Tbh I really love getting groups to work together, and it’s one of the main design goals. I have all my PCs act together, but on top of it, I encourage intermingling moving/attacking to get into advantageous positions. I think that’s sort of like Baldur’s Gate 3, but it’s much more predictable turn groupings and higher impact because I don’t have the patience to handle initiatives for 10+ PCs and NPCs. It’s just PC turn and NPC turn reroll initiative repeat.

How do you do coordination? I’m interested in seeing how other people do it before I send my baby out into the world.

I’m thinking more in a non combat sense (although I do do individual initiative). If it’s something that shouldn’t resolved just by talking it out. It’s the difference between two people trying to hold a door from getting forced open and four people while someone is trying to grease the floor under the intruders. If the second person helping nets the roll advantage why keep thinking of solutions beyond that?

And it seems like 5e popularized it but I’ve been seeing it pop up in light rules sets since.

It depends on the situation but a lot of times advantage is shared.

E.g flanking rules if a group of characters is surrounded by a group of characters twice as large then they’re attacked at an advantage.

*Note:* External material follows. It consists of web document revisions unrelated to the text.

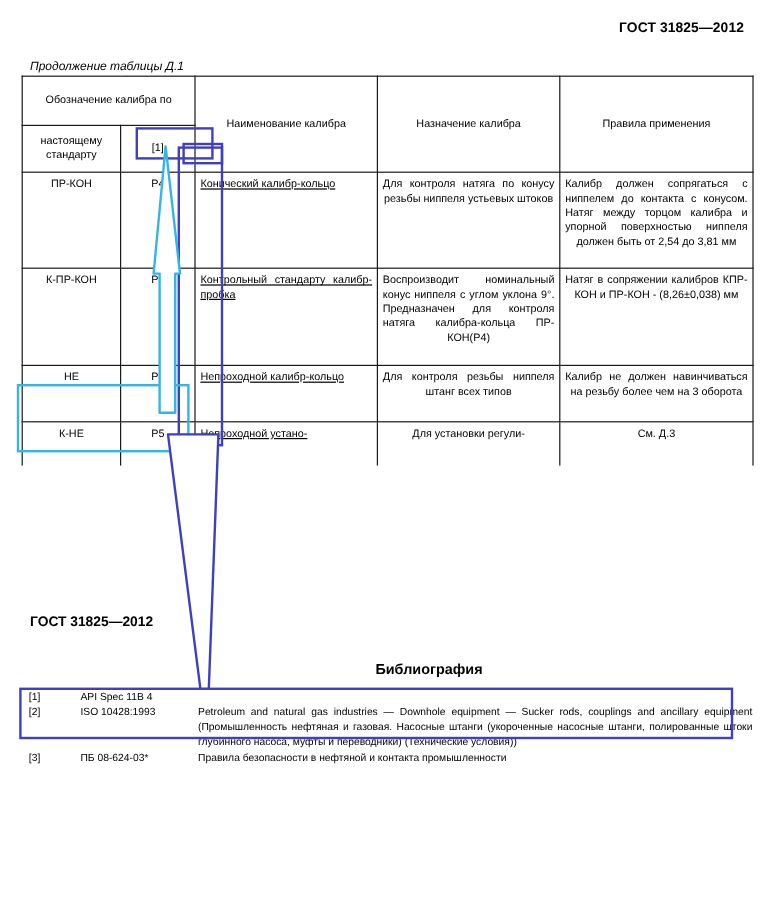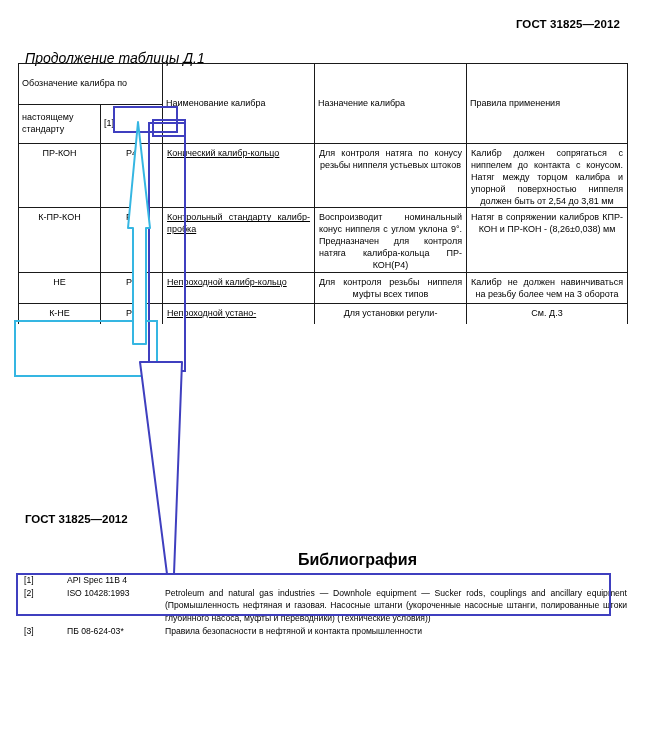--- a/index.html
+++ b/index.html
@@ -29,43 +29,44 @@
     font-size: 11.5px;
     font-weight: bold;
     letter-spacing: 0.1px;
     white-space: nowrap;
   }
 
   .table-caption {
     position: absolute;
     top: 50px;
     left: 25px;
-    font-size: 14px;
+    font-size: 10px;
     font-style: italic;
     white-space: nowrap;
   }
 
   
   .gost-table {
     position: absolute;
     top: 63px;
     left: 18px;
     width: 609px;
     border-collapse: collapse;
     table-layout: fixed;
     font-size: 9px;
   }
   .gost-table td, .gost-table th {
     border: 1px solid #1a1a1a;
     vertical-align: top;
-    padding: 4px 4px 0 4px;
+    padding: 4px 4px 16px 4px;
     font-weight: normal;
     line-height: 1.32;
   }
   .gost-table .hdr {
+    text-align: center;
     vertical-align: middle;
     padding: 5px 3px;
   }
   .col-a { width: 82px; }
   .col-b { width: 62px; }
   .col-c { width: 152px; }
   .col-d { width: 152px; }
   .col-e { width: 161px; }
 
   .cell-center { text-align: center; }
@@ -111,21 +112,21 @@
     font-size: 11.5px;
     font-weight: bold;
     white-space: nowrap;
   }
   .biblio-title {
     position: absolute;
     top: 551px;
     left: 0;
     width: 645px;
     text-align: center;
-    font-size: 16px;
+    font-size: 12px;
     font-weight: bold;
     padding-left: 70px;
     box-sizing: border-box;
   }
 
   .biblio {
     position: absolute;
     top: 574px;
     left: 18px;
     width: 609px;
@@ -219,21 +220,21 @@
         <td class="cell-center">Р3</td>
         <td class="cell-just cell-pad-name">Контрольный стандарту калибр-пробка</td>
         <td class="cell-just-c">Воспроизводит номинальный конус ниппеля с углом уклона 9°. Предназначен для контроля натяга калибра-кольца ПР-КОН(Р4)</td>
         <td class="cell-just-c">Натяг в сопряжении калибров КПР-КОН и ПР-КОН - (8,26±0,038) мм</td>
       </tr>
 
       <tr class="row-body">
         <td class="cell-center tall-3">НЕ</td>
         <td class="cell-center">Р6</td>
         <td class="cell-just cell-pad-name">Непроходной калибр-кольцо</td>
-        <td class="cell-just-c">Для контроля резьбы ниппеля муфты всех типов</td>
+        <td class="cell-just-c">Для контроля резьбы ниппеля штанг всех типов</td>
         <td class="cell-just-c">Калибр не должен навинчиваться на резьбу более чем на 3 оборота</td>
       </tr>
 
       <tr class="fade-row">
         <td class="cell-center">К-НЕ</td>
         <td class="cell-center">Р5</td>
         <td class="cell-just cell-pad-name">Непроходной устано-</td>
         <td class="cell-just-c">Для установки регули-</td>
         <td class="cell-center">См. Д.3</td>
       </tr>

So if one person advances on a single enemy they’d attack normally. Two advancing would attack at advantage. Similarly if PCs group up together it costs more and more numbers of NPCs to attack them at advantage.

I don’t do a lot of non combat rules. It becomes a lot less rules and more rulings when it’s out of combat stuff. I do have some silly downtime things but most of the time the direct effect on combat is the same if the OOC things are successful or not. It’s like a different progression track completely.

The advantage thing is attractive because it is a one size fits all solution and it doesn’t have a GM reaching for charts of bonuses and penalties for super specific combat conditions but if you have a way of allowing it to expand for the way you’re handling group combat I think you found a workaround. And its feels mechanically cohesive with your dice banking concept.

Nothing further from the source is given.